[YOUR TASK] From the line that includes "KOD 3723 SYROS: 1" to the last line of the data, quote each line precisely; both boundary lines belong in the answer.
*** Opening of STUDY MATERIAL ***
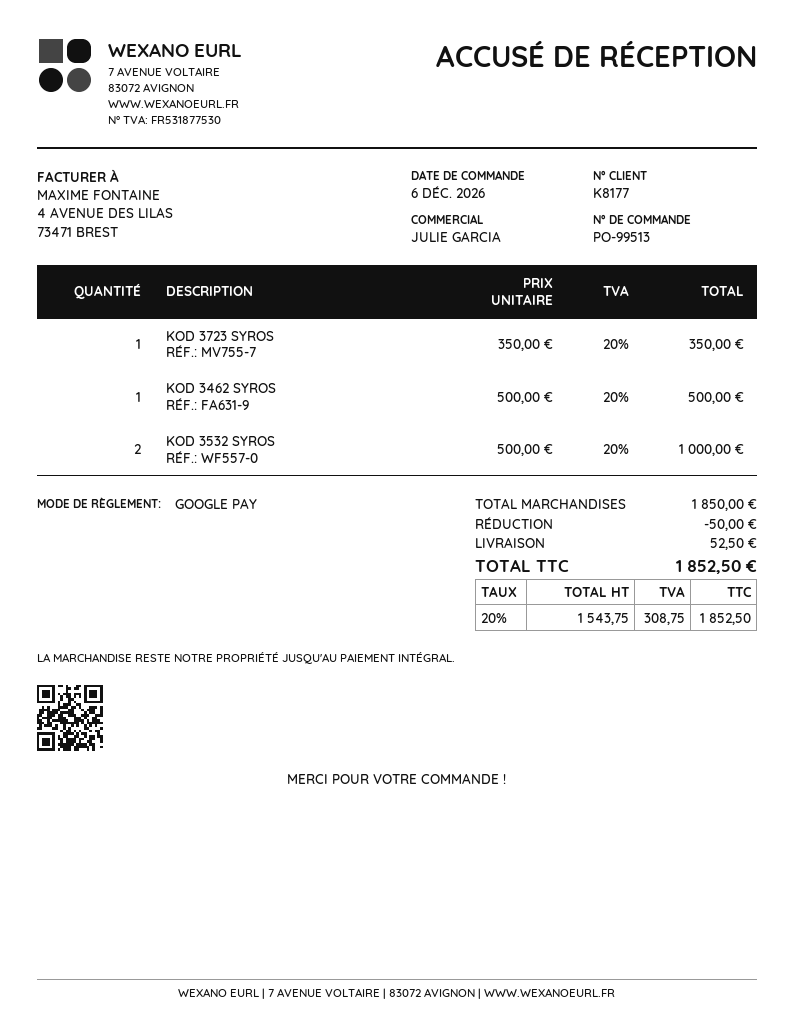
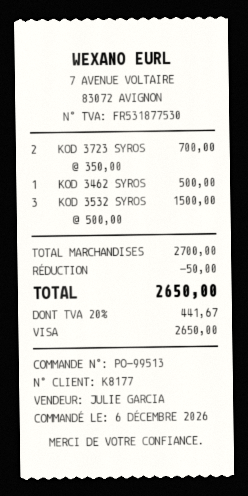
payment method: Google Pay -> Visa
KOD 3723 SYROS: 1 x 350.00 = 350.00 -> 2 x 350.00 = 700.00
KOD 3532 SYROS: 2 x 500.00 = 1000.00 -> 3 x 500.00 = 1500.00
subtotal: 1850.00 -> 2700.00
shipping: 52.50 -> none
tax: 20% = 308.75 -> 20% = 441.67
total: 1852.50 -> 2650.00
*** Close of STUDY MATERIAL ***
[RESPONSE TO THIS TASK]
KOD 3723 SYROS: 1 x 350.00 = 350.00 -> 2 x 350.00 = 700.00
KOD 3532 SYROS: 2 x 500.00 = 1000.00 -> 3 x 500.00 = 1500.00
subtotal: 1850.00 -> 2700.00
shipping: 52.50 -> none
tax: 20% = 308.75 -> 20% = 441.67
total: 1852.50 -> 2650.00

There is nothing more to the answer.